» **Task instructions**: Among the lines below, count those with "puts". Give only the number.

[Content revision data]
_ _ _ _ _

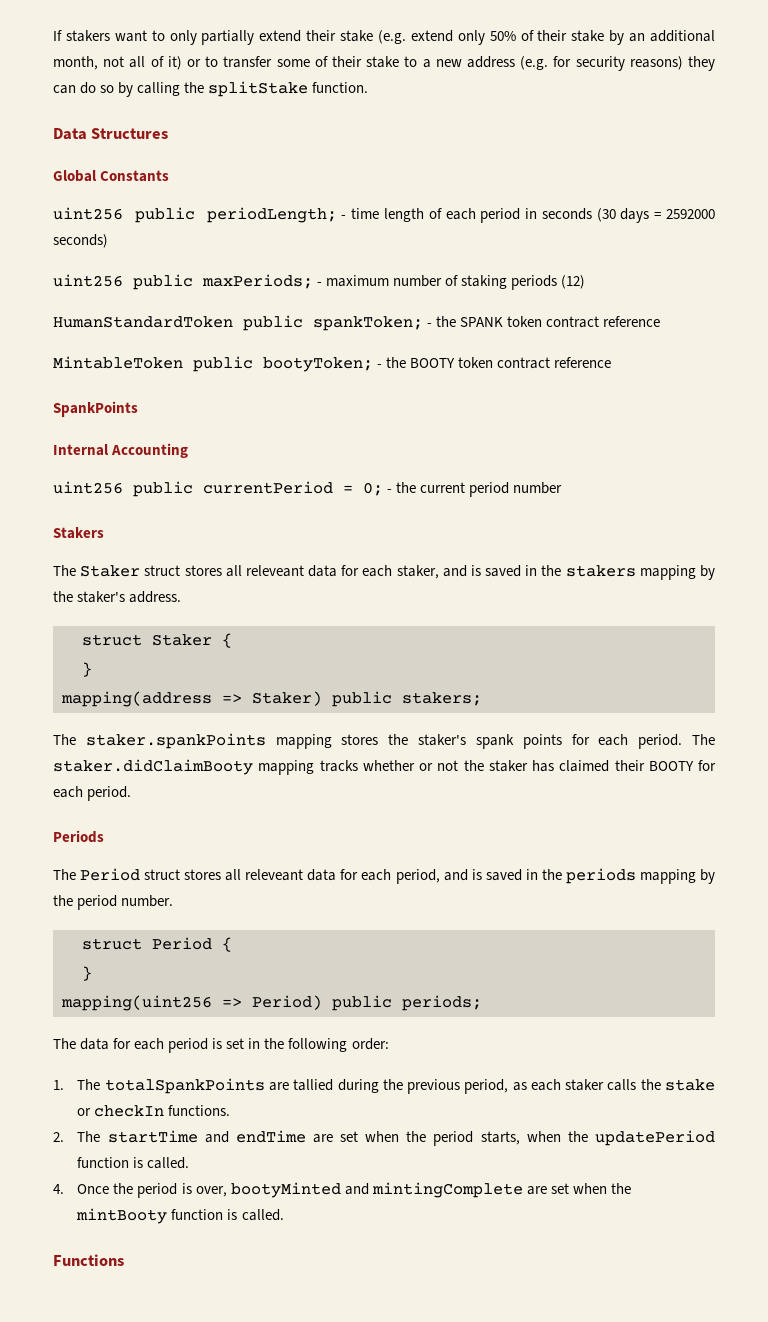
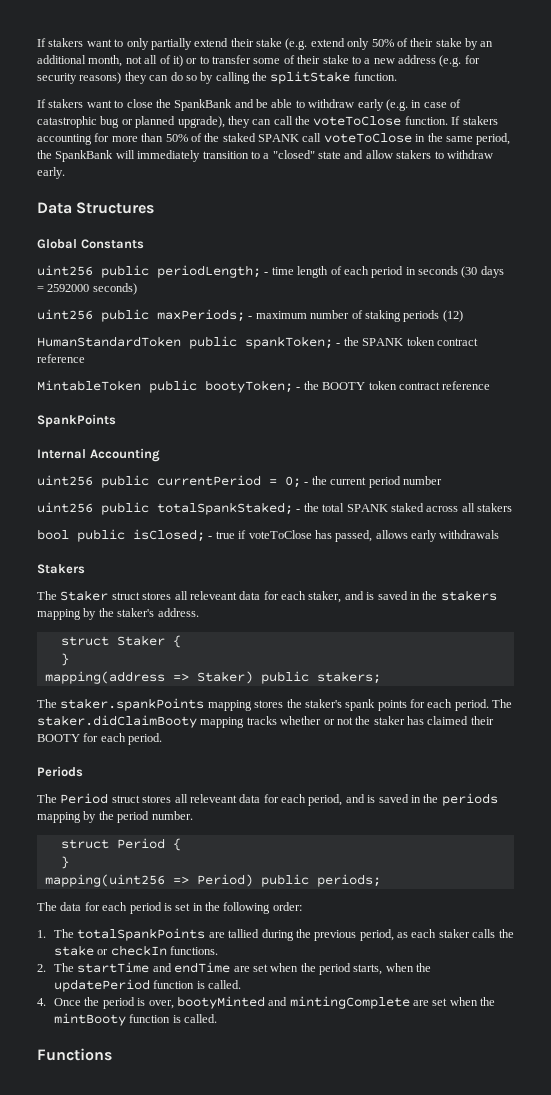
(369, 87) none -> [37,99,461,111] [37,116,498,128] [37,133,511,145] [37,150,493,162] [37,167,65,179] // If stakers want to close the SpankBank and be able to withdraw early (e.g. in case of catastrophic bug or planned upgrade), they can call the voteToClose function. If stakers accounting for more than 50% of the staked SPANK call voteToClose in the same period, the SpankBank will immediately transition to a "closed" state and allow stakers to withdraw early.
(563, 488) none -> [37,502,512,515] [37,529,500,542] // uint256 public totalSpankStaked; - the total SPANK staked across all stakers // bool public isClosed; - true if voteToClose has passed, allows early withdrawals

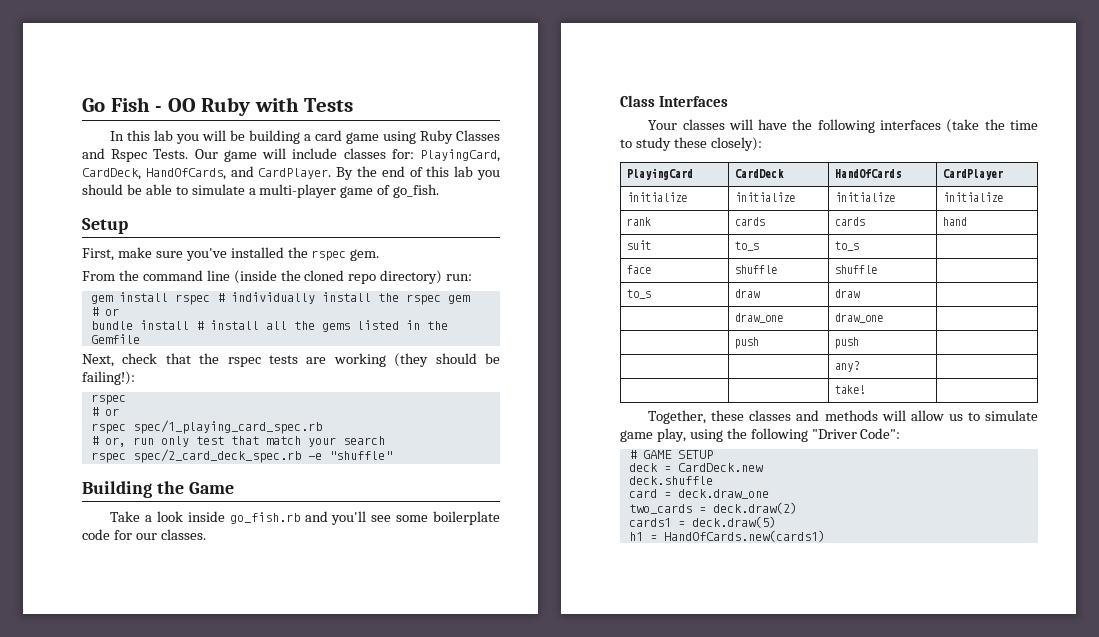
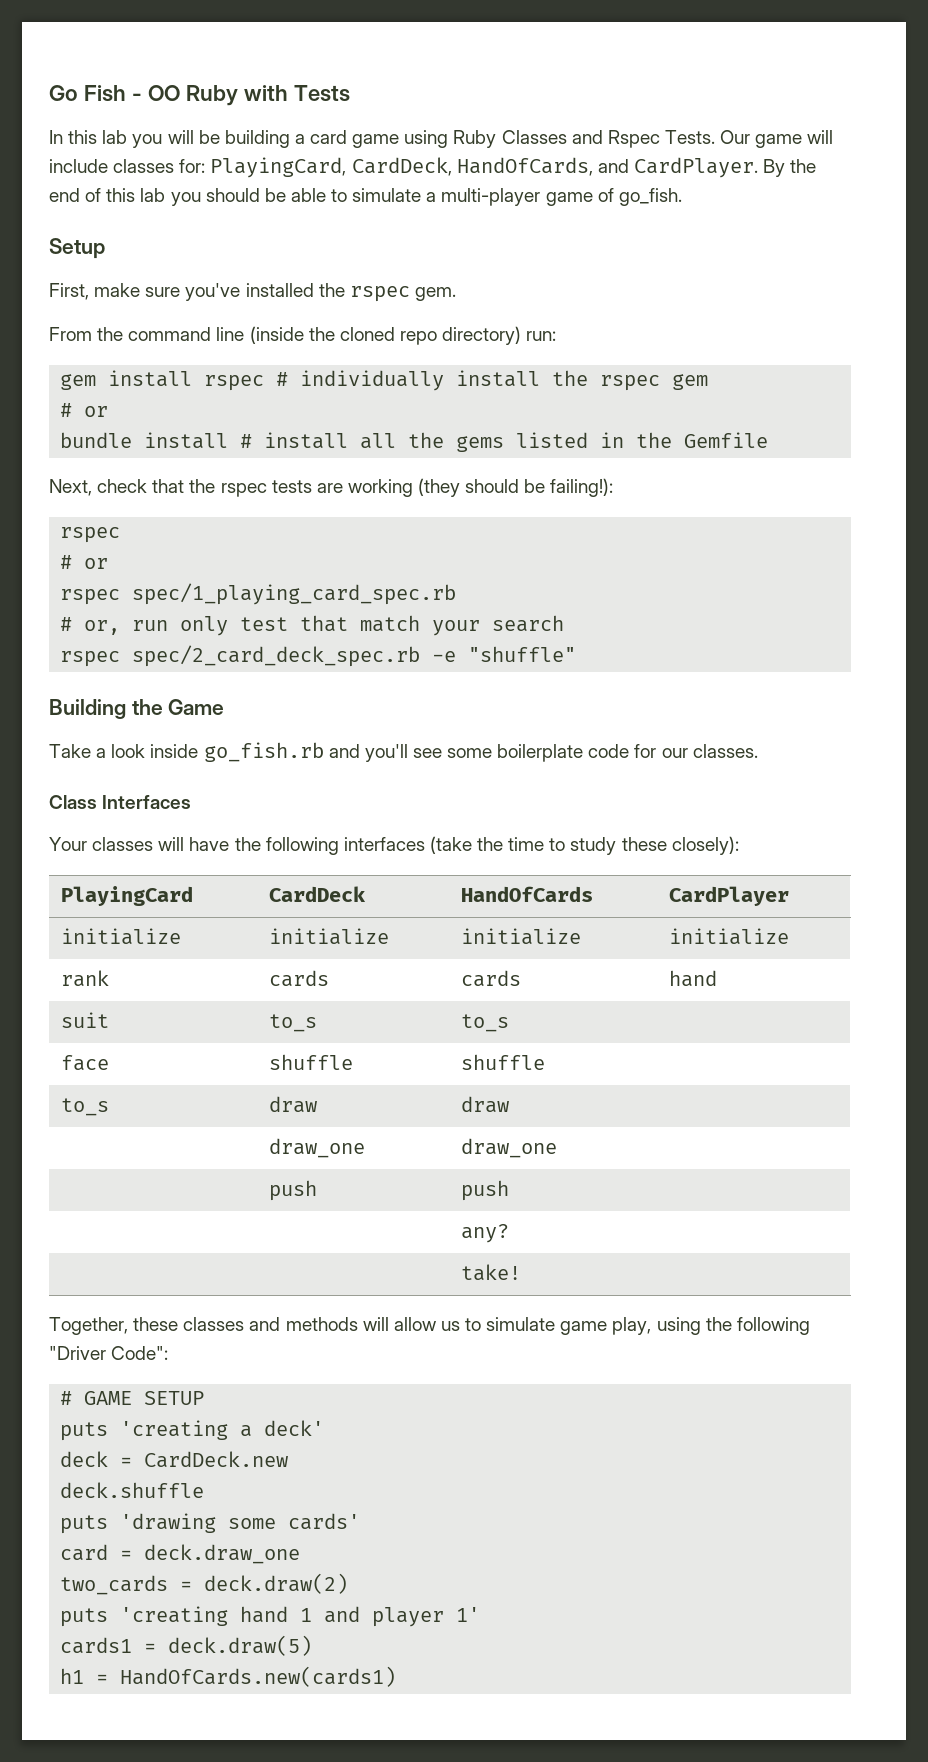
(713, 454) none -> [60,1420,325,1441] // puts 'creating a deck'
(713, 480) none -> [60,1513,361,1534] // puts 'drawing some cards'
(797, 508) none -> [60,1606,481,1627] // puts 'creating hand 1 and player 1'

_ _ _ _ _

» **Answer for this exercise**: 3